Casualties mount as Iraq protesters block highways to press reforms
  • Agitators prevent govt workers getting to work by installing barriers painted as mock-up coffins
  • Violence has left more than 350 people dead and around 15,000 wounded since early October

BAGHDAD: Security forces fired live rounds in Baghdad and southern Iraq on Wednesday amid ongoing violence and days of sit-ins. 

Protesters blocked roads with burning tires and clashed with police, aiming to use economic disruption as leverage to push the government from power and root out state corruption.

Security forces shot dead four people in Karbala overnight and two in Baghdad on Wednesday, while one person died from gunfire by security forces during protests in the southern oil capital of Basra.

Demonstrators prevented government employees getting to work in Basra by installing concrete barriers painted as mock-up coffins of relatives killed in weeks of unrest.

After the government started killing peaceful protesters we won’t leave before it’s been toppled together with the corrupt ruling class.

Ali Nasser, Jobless engineering graduate

Government reform has amounted to little more than a handful of state jobs for graduates, stipends for the poor and pledges of election reform which lawmakers have barely begun to discuss.

“First we were demanding reform and an end to corruption,” said Ali Nasser, an unemployed engineering graduate protesting in Basra.

“But after the government started killing peaceful protesters we won’t leave before it’s been toppled together with the corrupt ruling class.”

Alia, a 23-year-old medical student, said: “The reforms are just words. We want actions. We’ve had 16 years of words without actions. We have been robbed for 16 years.”

Prime Minister Adel Abdul Mahdi expressed concern over both the violence and the financial toll of unrest, but mostly blamed unidentified saboteurs for the damage.

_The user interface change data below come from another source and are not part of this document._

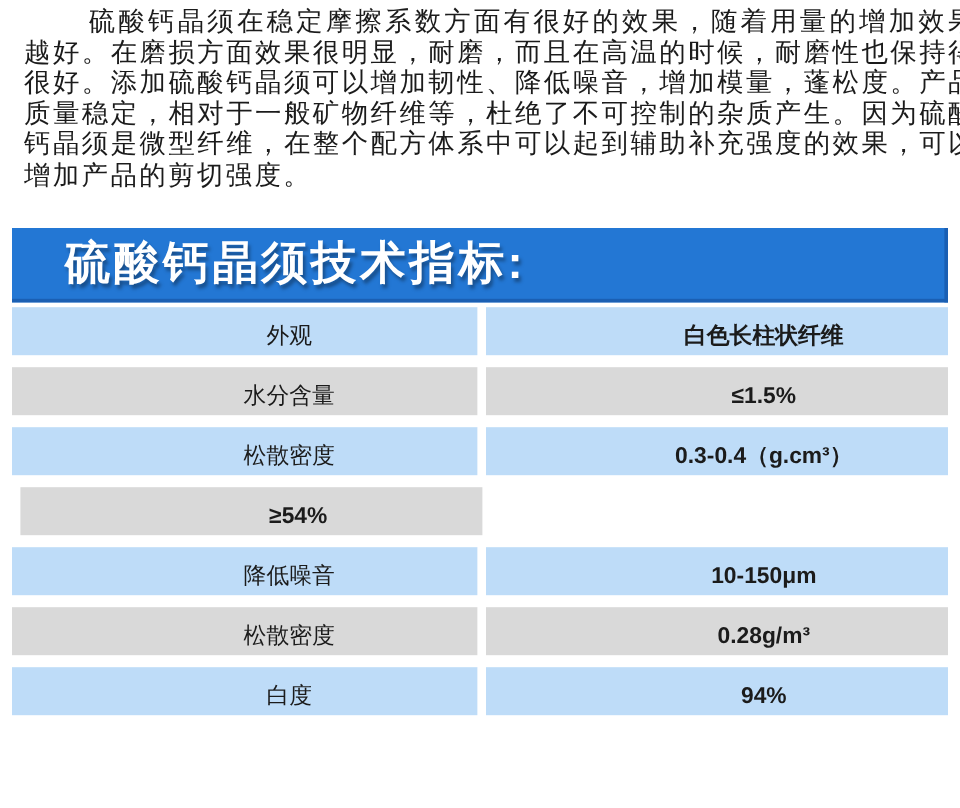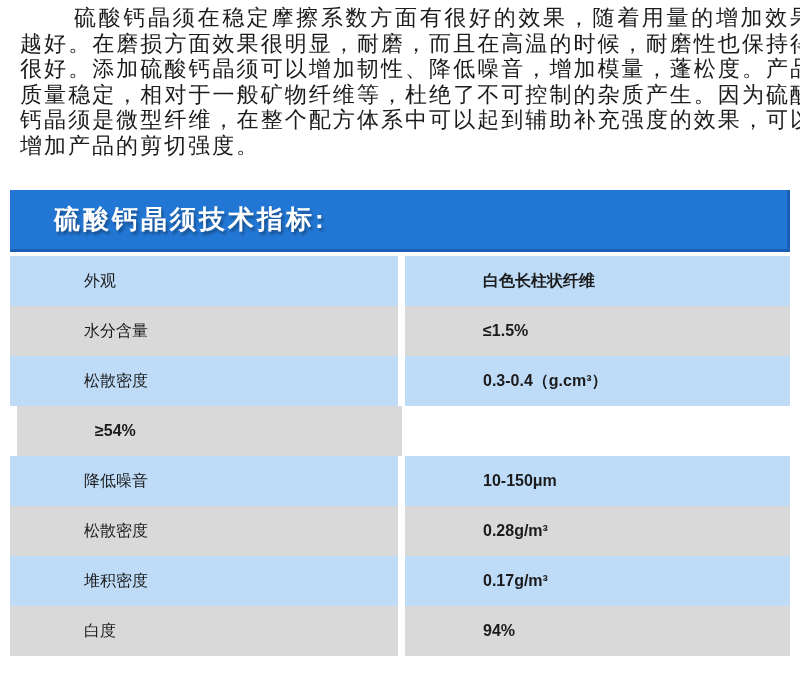--- a/index.html
+++ b/index.html
@@ -54,7 +54,7 @@
   }
   .spec-title {
     color: var(--c-title);
-    font-size: 26px;
+    font-size: 38px;
     font-weight: bold;
     letter-spacing: 3px;
     padding-left: 44px;

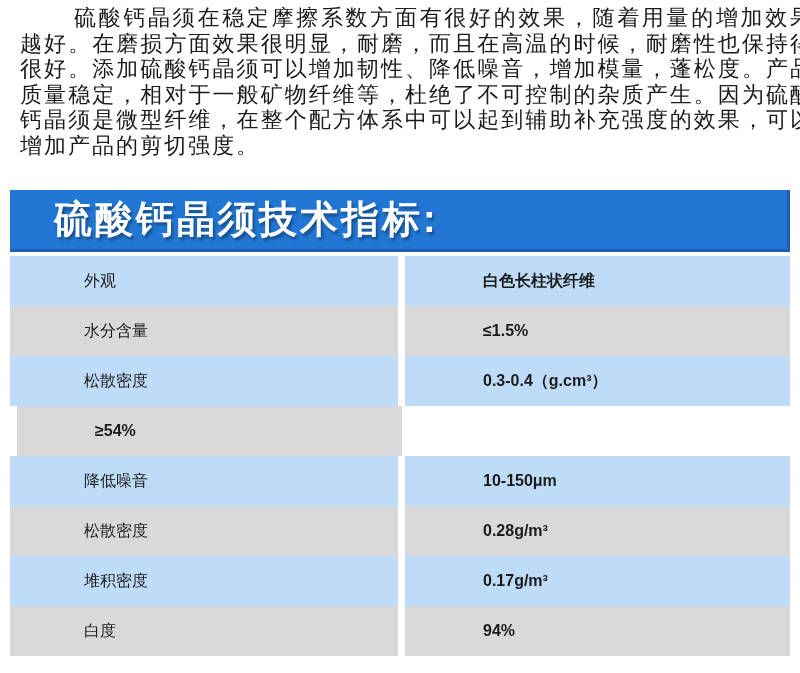--- a/index.html
+++ b/index.html
@@ -71,12 +71,13 @@
     height: 50px;
   }
   .cell {
-    height: 50px;
+    height: 40px;
     line-height: 50px;
-    font-size: 16px;
+    font-size: 19px;
     color: var(--c-text);
     white-space: nowrap;
     overflow: hidden;
+    text-align: center;
   }
   .cell.label {
     width: 388px;

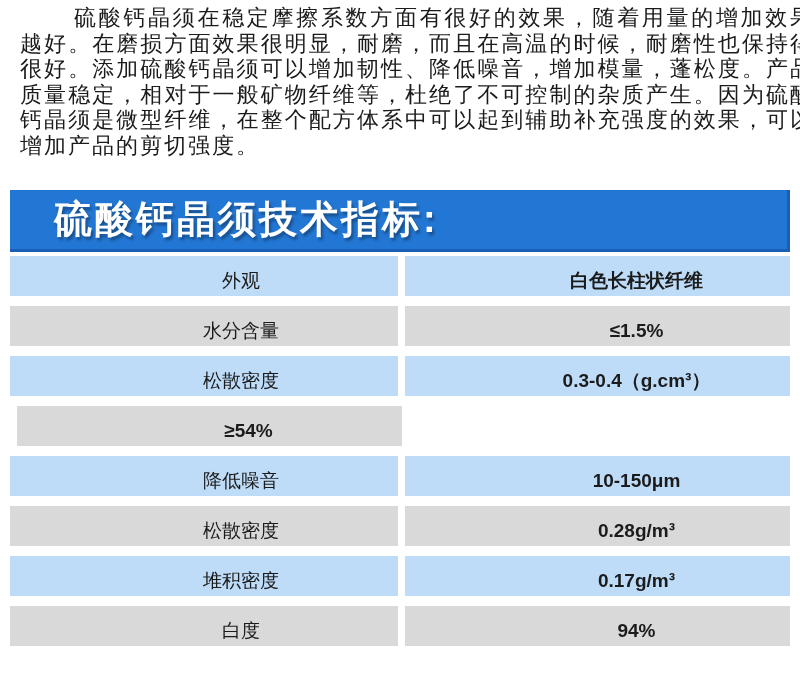--- a/index.html
+++ b/index.html
@@ -147,11 +147,6 @@
         <div class="cell value">0.28g/m³</div>
       </div>
 
-      <div class="row">
-        <div class="cell label">堆积密度</div>
-        <div class="divider"></div>
-        <div class="cell value">0.17g/m³</div>
-      </div>
 
       <div class="row">
         <div class="cell label">白度</div>

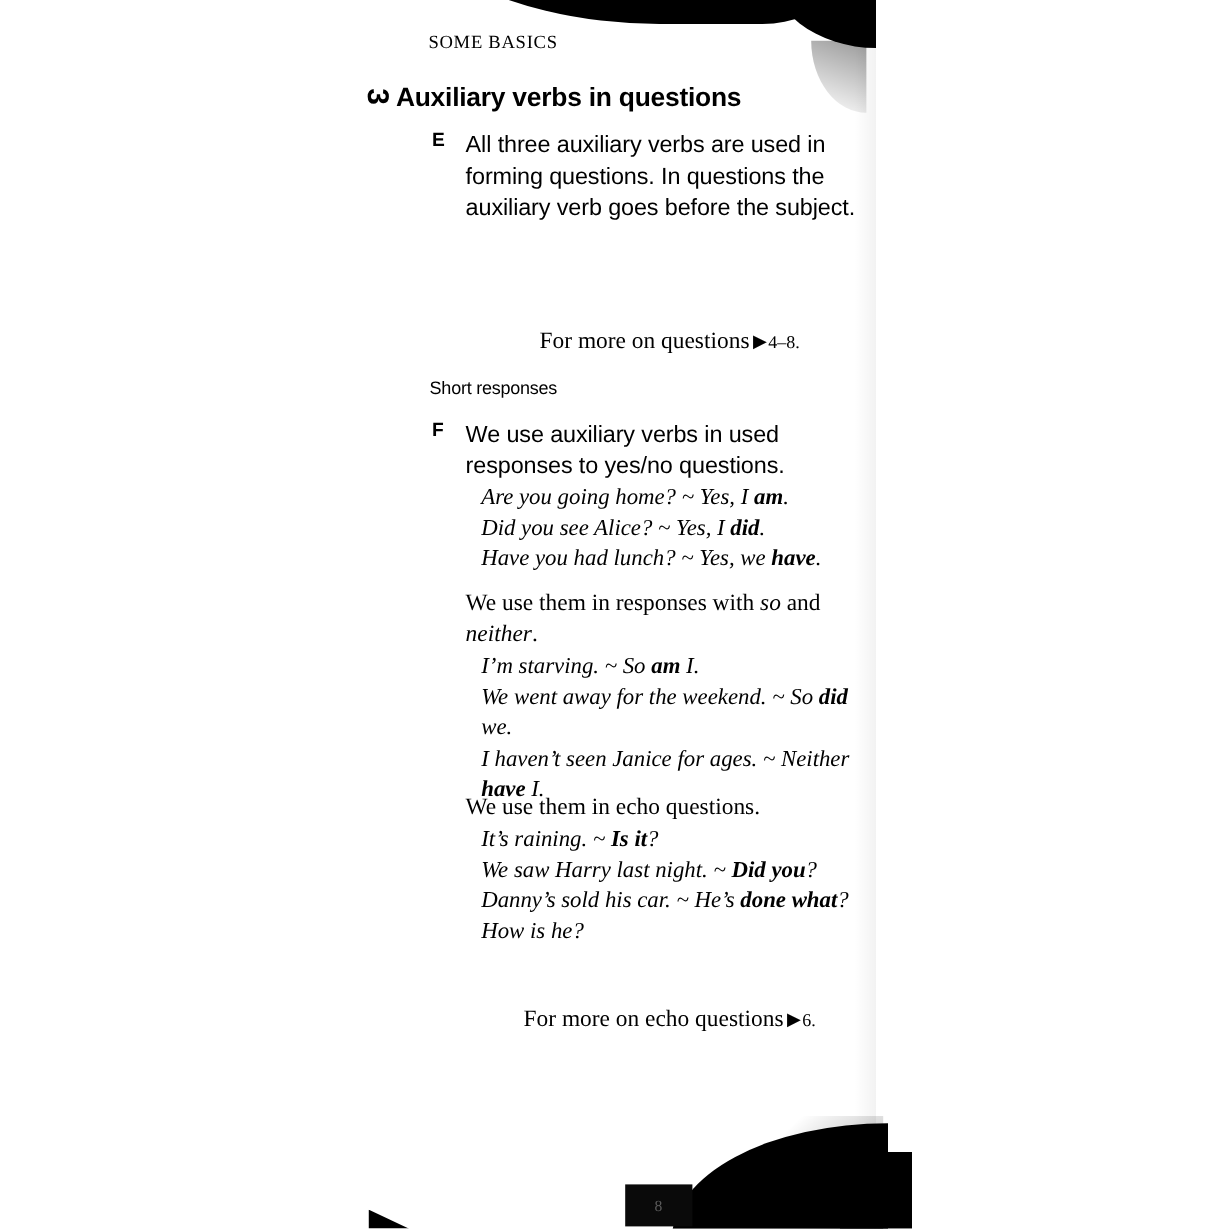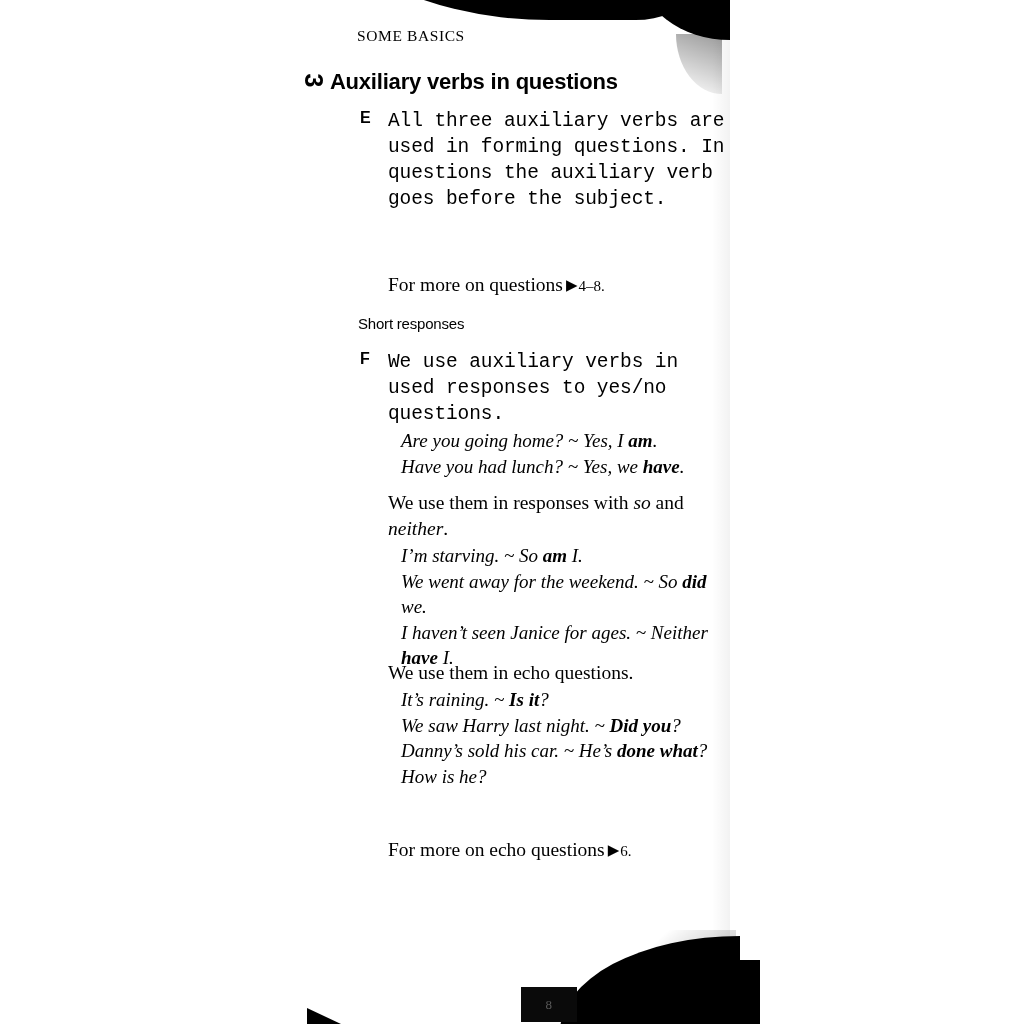--- a/index.html
+++ b/index.html
@@ -140,7 +140,7 @@
   }
 
   .body-text {
-    font-family: Liberation Mono, monospace;
+    font-family: Liberation Sans, sans-serif;
     font-size: 19.5px;
     line-height: 26px;
     letter-spacing: -0.1px;

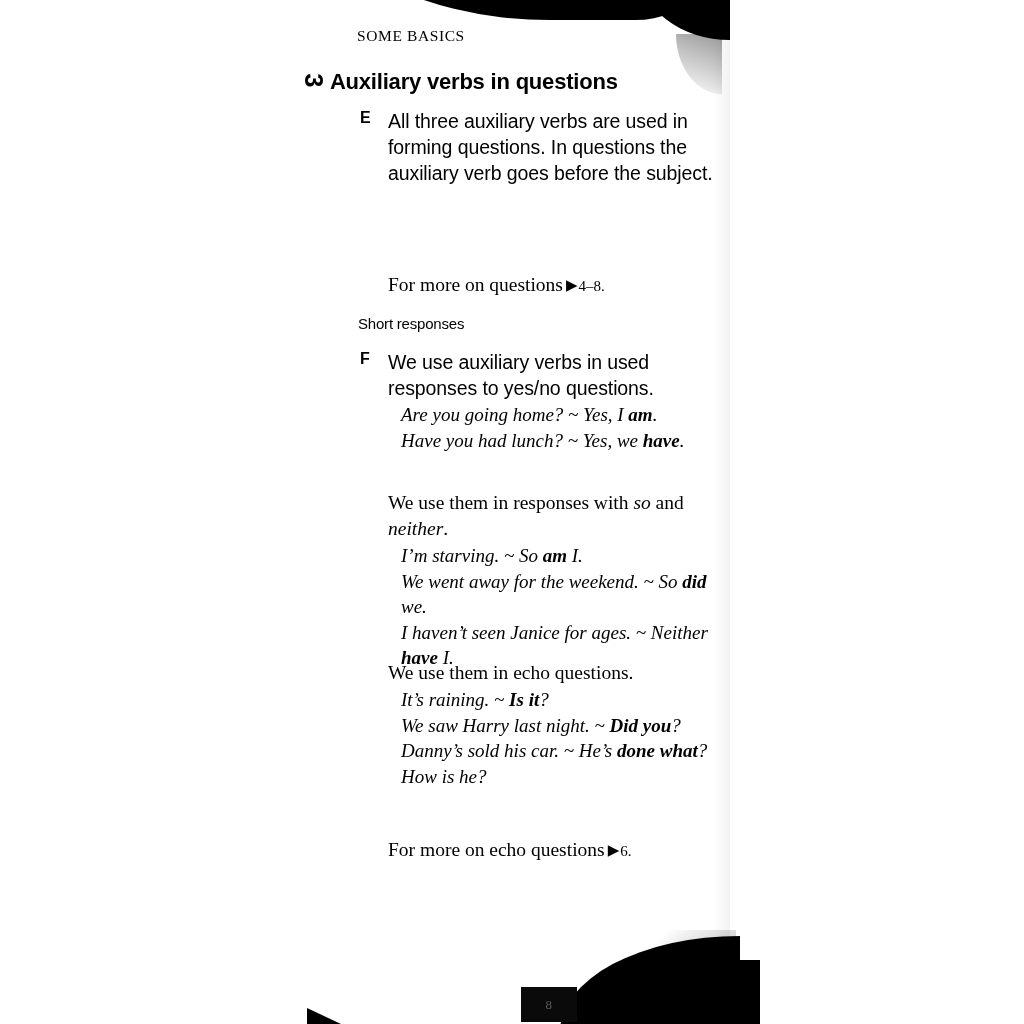--- a/index.html
+++ b/index.html
@@ -167,6 +167,7 @@
   .xref {
     font-family: "Liberation Serif", serif;
     font-size: 19.5px;
+    text-align: center;
   }
   .xref .tri {
     font-size: 15px;

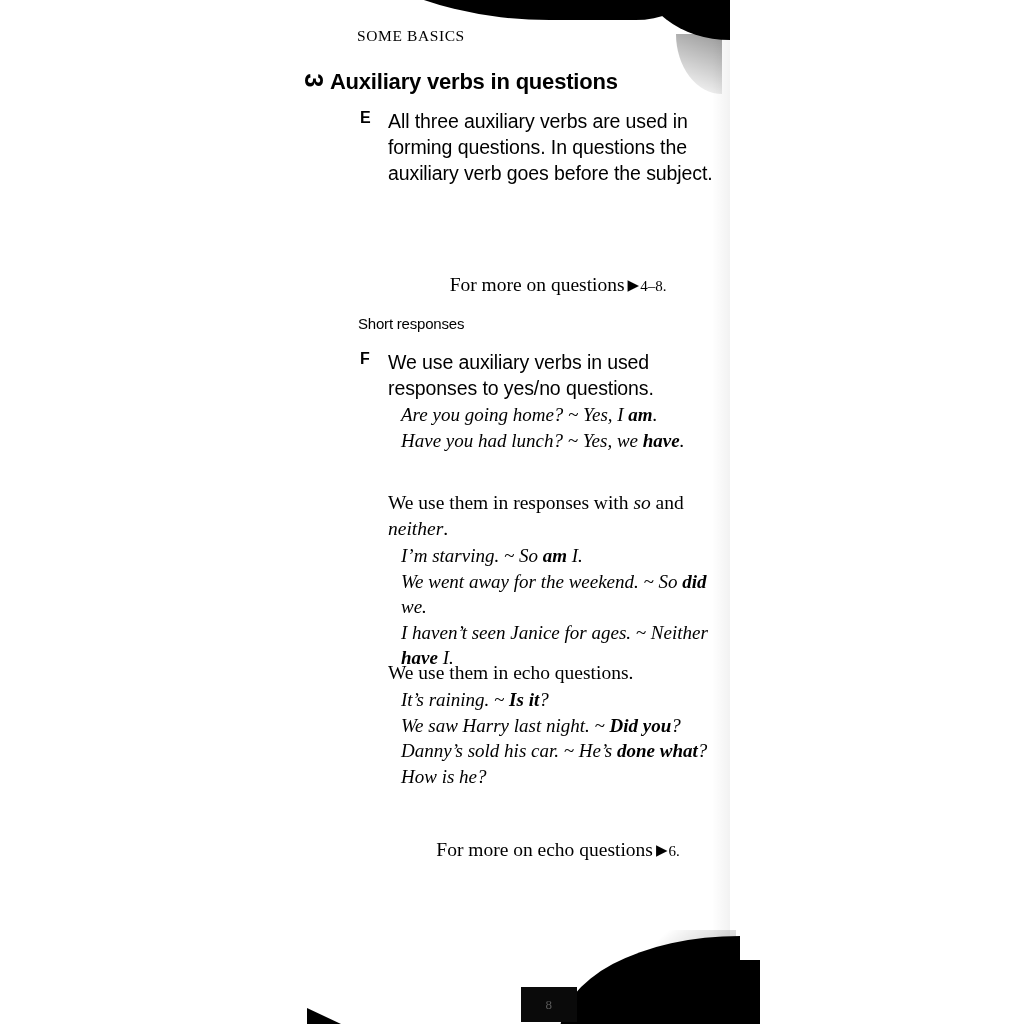--- a/index.html
+++ b/index.html
@@ -228,6 +228,7 @@
       <div class="body-text">We use auxiliary verbs in used responses to yes/no questions.</div>
       <div class="examples">
           <div class="ex">Are you going home? ~ Yes, I <b>am</b>.</div>
+          <div class="ex">Did you see Alice? ~ Yes, I <b>did</b>.</div>
           <div class="ex">Have you had lunch? ~ Yes, we <b>have</b>.</div>
         </div>
     </div>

“There have been martyrs among protesters and security forces, many wounded and arrested ... we’re trying to identify mistakes” made by security forces in trying to put down the protests, he told a televised Cabinet meeting.

“The blocking of ports has cost billions of dollars.”

Protesters are occupying three key bridges in central Baghdad — Jumhuriya, Ahrar and Sinar — in a standoff with security forces. On Wednesday, they also burned tires on Ahrar Bridge to block security forces from accessing the area.

Roads between Karbala and Baghdad were blocked by protesters on Wednesday. Demonstrators have burned tires and cut access to main roads in several southern provinces in recent days.

In Basra, protesters continued to cut major roads to the main Gulf commodities ports in Umm Qasr and Khor Al-Zubair, reducing trade activity by 50 percent.

Protesters also blocked roads leading to major oil fields in West Qurna and Rumaila. An Oil Ministry official said crude production was not impacted by the closures.